21grad: Dieser Einsatz fand schließlich auch öffentliche Anerkennung, als Bundespräsident Joachim Gauck Sie 2016 auf dem Schloss Bellevue stellvertretend für alle Glücksradler würdigte. 2017 wurde die Glückstour mit dem zweiten Platz des „Goldenen Bulli“ ausgezeichnet, einem Award für Handwerksbetriebe mit außerordentlichem sozialem Engagement. Im vergangenen Jahr prämierte auch das Publikum des Deutschen Engagementpreis die Glückstour. Wie wichtig sind solche Anerkennungen für Ihre Arbeit?

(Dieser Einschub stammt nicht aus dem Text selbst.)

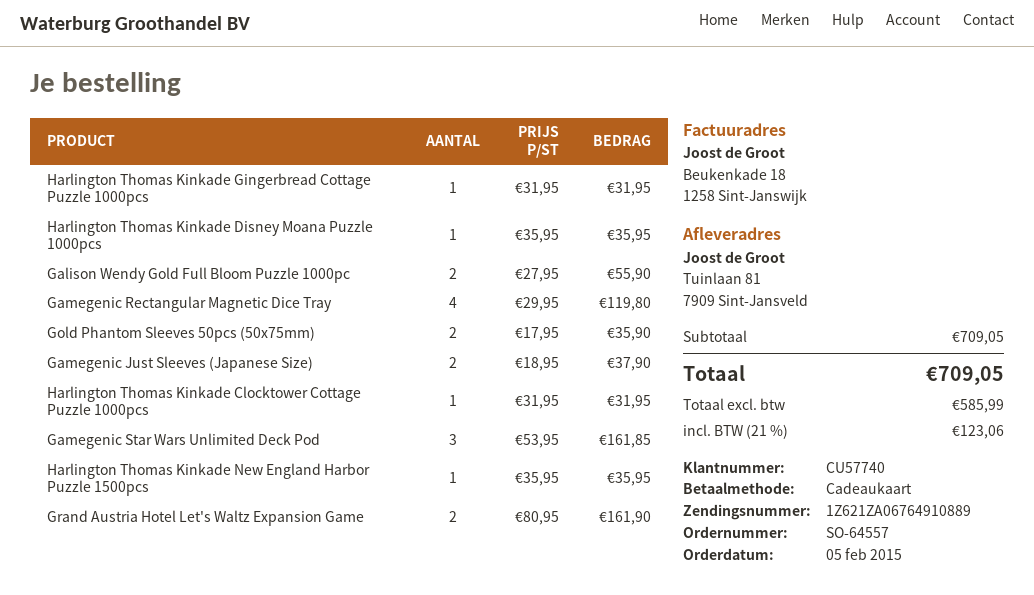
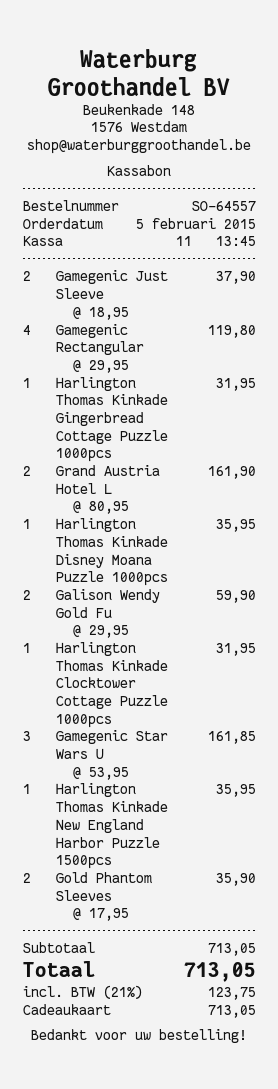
Galison Wendy Gold Full Bloom Puzzle 1000pc: 2 x 27.95 = 55.90 -> 2 x 29.95 = 59.90
subtotal: 709.05 -> 713.05
tax: 21% = 123.06 -> 21% = 123.75
total: 709.05 -> 713.05

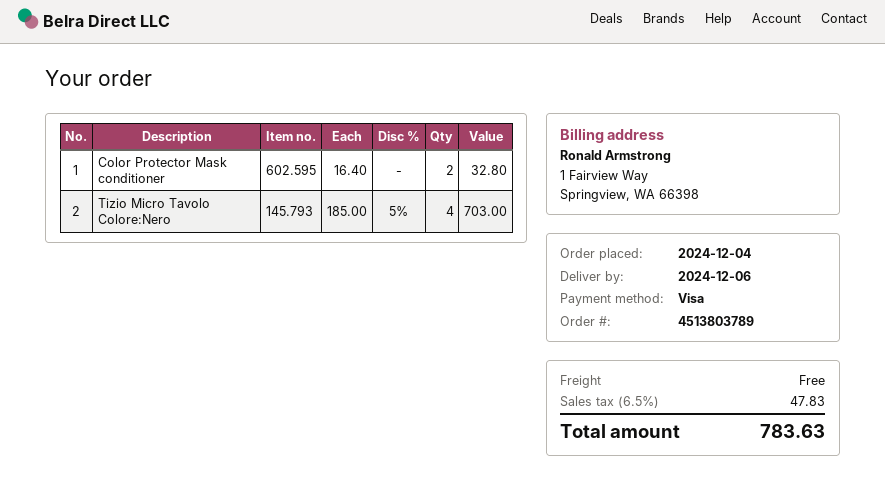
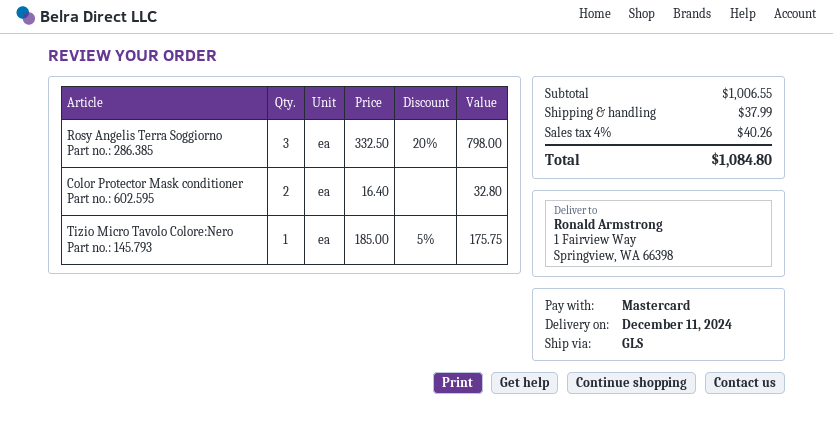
delivery date: 2024-12-06 -> 2024-12-11
payment method: Visa -> Mastercard
Tizio Micro Tavolo Colore:Nero: 4 x 185.00 - 5% = 703.00 -> 1 x 185.00 - 5% = 175.75
Rosy Angelis Terra Soggiorno: none -> 3 x 332.50 - 20% = 798.00
shipping: 0.00 -> 37.99
tax: 6.5% = 47.83 -> 4% = 40.26
total: 783.63 -> 1084.80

Natürlich ist das immer eine schöne Bestätigung für das, was wir tun. Und es hilft uns, noch bekannter zu werden und somit mehr Unterstützer zu gewinnen. Denn davon lebt die Aktion. Die Glückstour – das sind wir alle. Nicht nur wir vom Orga-Team, auch alle Radler, alle Spendengeber, alle Freiwilligen, die uns mit professioneller Hilfe in den Sozialen Medien oder im Dschungel des Gesundheitswesens unterstützen und natürlich der ganze Schornsteinfegerverband. Ich bin froh, dass unser Handwerk hier so gut organisiert und vernetzt ist. Denn ich sehe ja, wie viel wir zusammen erreichen und bewegen können. Gleichzeitig motiviert uns das immer weiter zu machen. Und ich habe bei jeder Spendenübergabe das Gefühl: „Ja, das macht hundertprozentig Sinn.“

Vielen Dank für das Gespräch.

Die Glückstour: radeln für den guten Zweck

Der Verein „Glückstour – Schornsteinfeger helfen krebskranken Kindern e.V.“ veranstaltet jedes Jahr eine Spendenfahrt mit dem Fahrrad durch Deutschland und sammelt Spenden für Initiativen, Elternvereine, Kliniken und Forschungsprojekte. Über sieben Tage legen die Radler dafür mehrere hundert Kilometer zurück und treffen auf private und unternehmerische Spendengeber, öffentliche Hilfsorganisationen und betroffene Familien. Bis heute wurden mehr als 2,5 Millionen Euro Spenden eingefahren und verteilt.